Colombian President Gustavo Petro ordered his country's state-run oil company to sell off its operations in the U.S. on Tuesday, saying they would reinvest the funds into green energy.
Petro announced the move during a televised cabinet meeting this week, arguing the company, Ecopetrol, cannot be "for death and not for life." The order relates to a planned joint venture between Ecopetrol and the U.S.-owned oil company Occidental Petroleum, or Oxy. The deal was set to produce some 90,000 barrels of oil per day, but Petro now says he opposes it because it relies on fracking.
"I want that operation to be sold, and for the money to be invested in clean energies," Petro said in the meeting. "We are against fracking, because fracking is the death of nature, and the death of humanity."
"There is no other way for humanity but to stop the path of fossil fuels," he added. "This is not happening because the oil companies are beating us, because we are afraid of them. I am not afraid of them."
The move comes just weeks after Petro backed down to President Donald Trump and allowed the U.S. to move forward with deporting Colombian illegal immigrants out of the U.S. and back to their home country.

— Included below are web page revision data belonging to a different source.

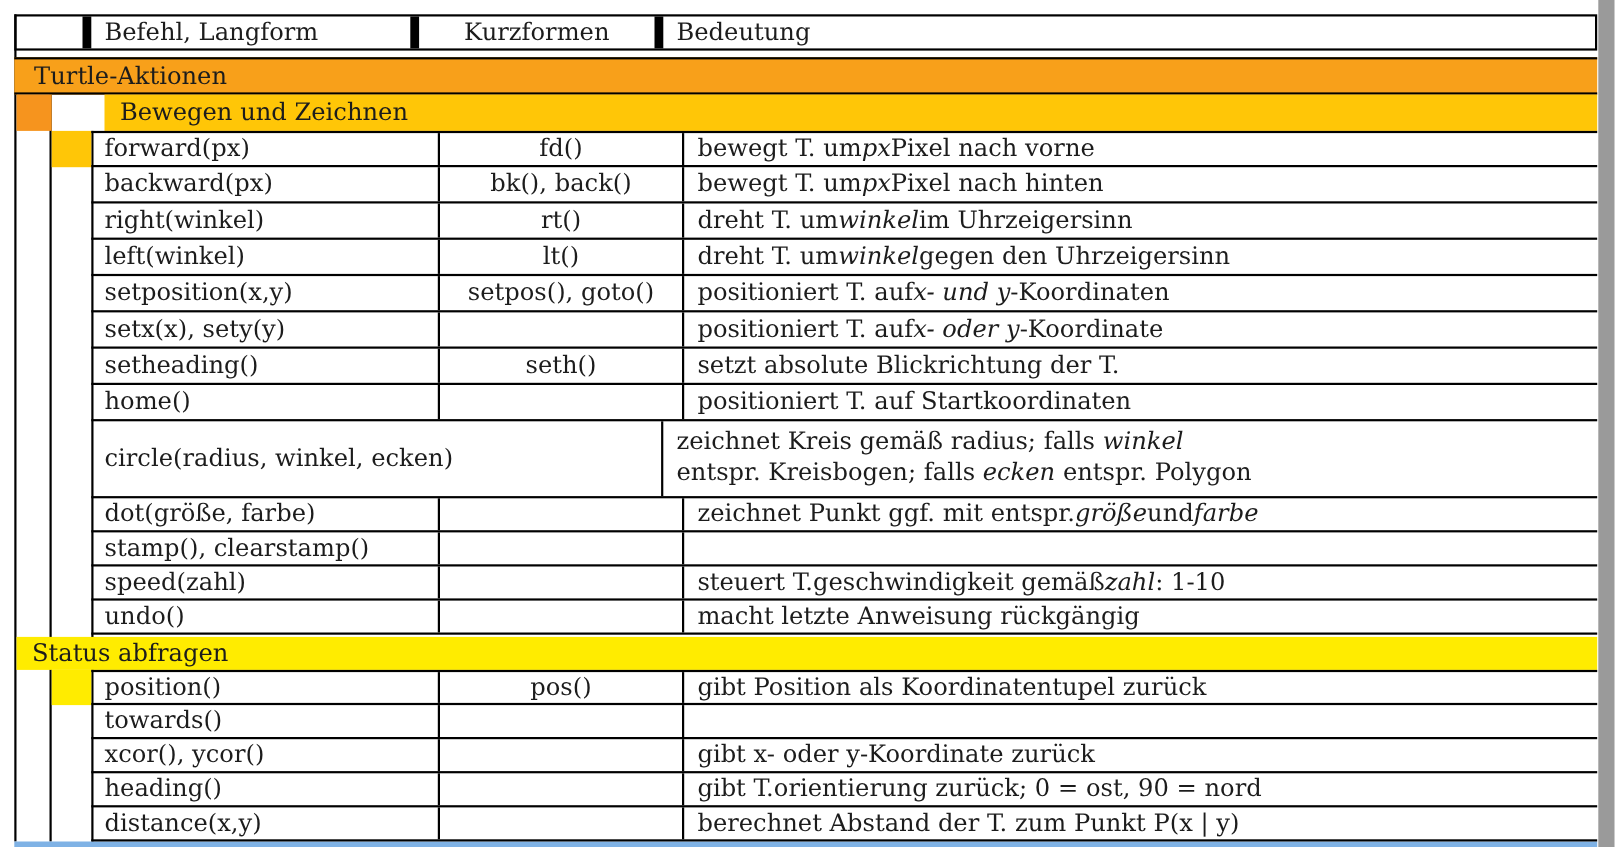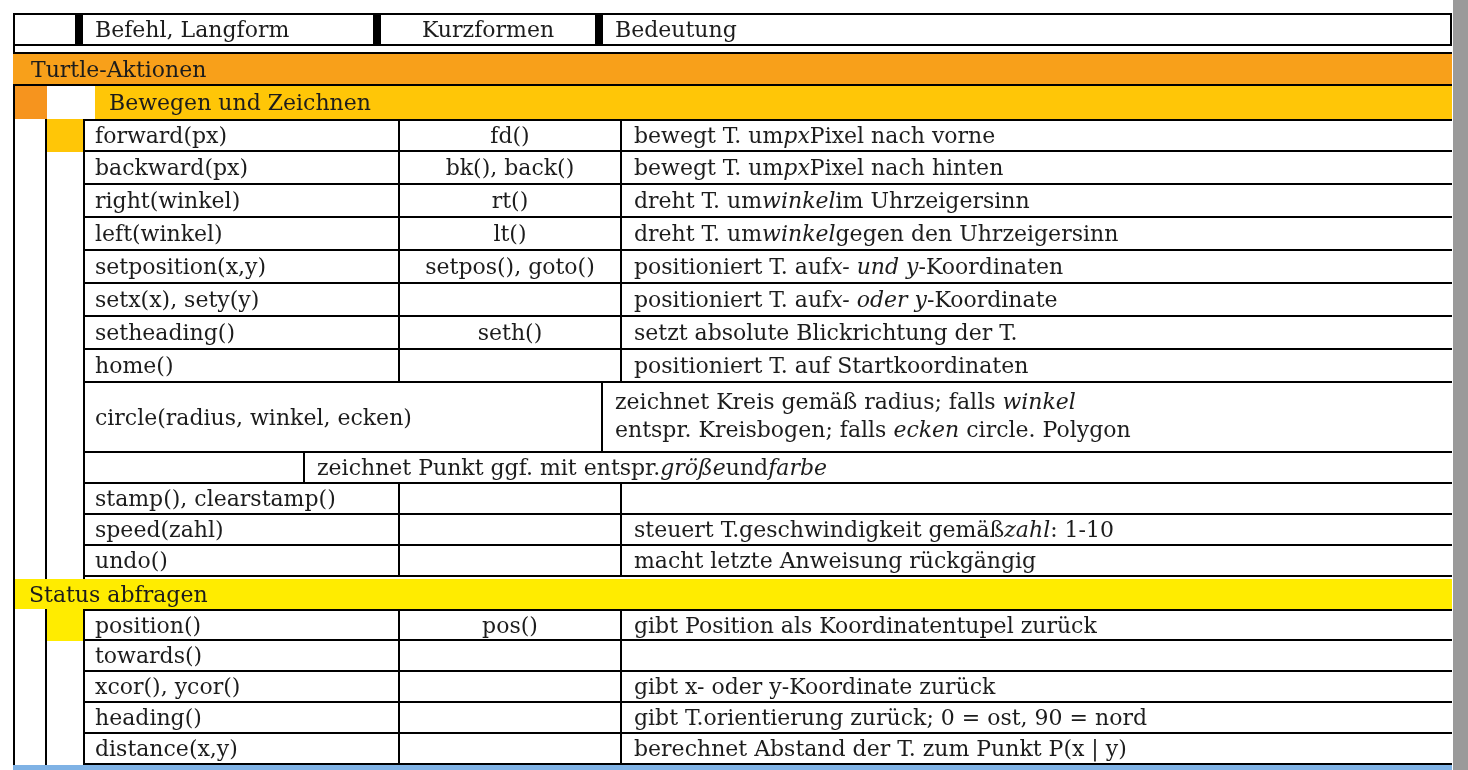--- a/index.html
+++ b/index.html
@@ -197,27 +197,30 @@
           </div>
         </div>
         <div class="row h70">
           <div class="sfull"></div>
           <div class="trow">
             <div class="cell cbm">
               <span>circle(radius, winkel, ecken)</span>
             </div>
             <div class="cell cd two">
               <div class="bline"><span>zeichnet Kreis gemäß radius; falls </span><span class="it">winkel</span></div>
-              <div class="bline"><span>entspr. Kreisbogen; falls </span><span class="it">ecken</span><span> circle. Polygon</span></div>
-            </div>
-          </div>
-        </div>
-        <div class="row h31">
-          <div class="sfull"></div>
-          <div class="trow">
+              <div class="bline"><span>entspr. Kreisbogen; falls </span><span class="it">ecken</span><span> entspr. Polygon</span></div>
+            </div>
+          </div>
+        </div>
+        <div class="row h31">
+          <div class="sfull"></div>
+          <div class="trow">
+            <div class="cell cb">
+              <span>dot(größe, farbe)</span>
+            </div>
             <div class="cell ck">
               <span></span>
             </div>
             <div class="cell cd">
               <span>zeichnet Punkt ggf. mit entspr. </span>
               <span class="it">größe</span>
               <span> und </span>
               <span class="it">farbe</span>
             </div>
           </div>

In late January, American officials sent two flights of Colombian illegal immigrants as part of Trump's deportation program. Petro rejected the flights, writing that the U.S. cannot "treat Colombian migrants as criminals."
Trump struck back immediately, vowing 25% tariffs on all goods from Colombia, a travel ban on Colombian government officials and other steep financial sanctions. He said the tariffs would reach as high as 50% by next week and insisted the migrants being sent back were "illegal criminals."
Petro initially retaliated with his own 25% tariffs on Colombian exports into the U.S., insisting he would not accept the return of migrants who were not treated with "dignity and respect" and who had arrived shackled or on military planes.
However, amid intense political pressure from within his own government, the former Marxist guerrilla fighter acquiesced to U.S. demands.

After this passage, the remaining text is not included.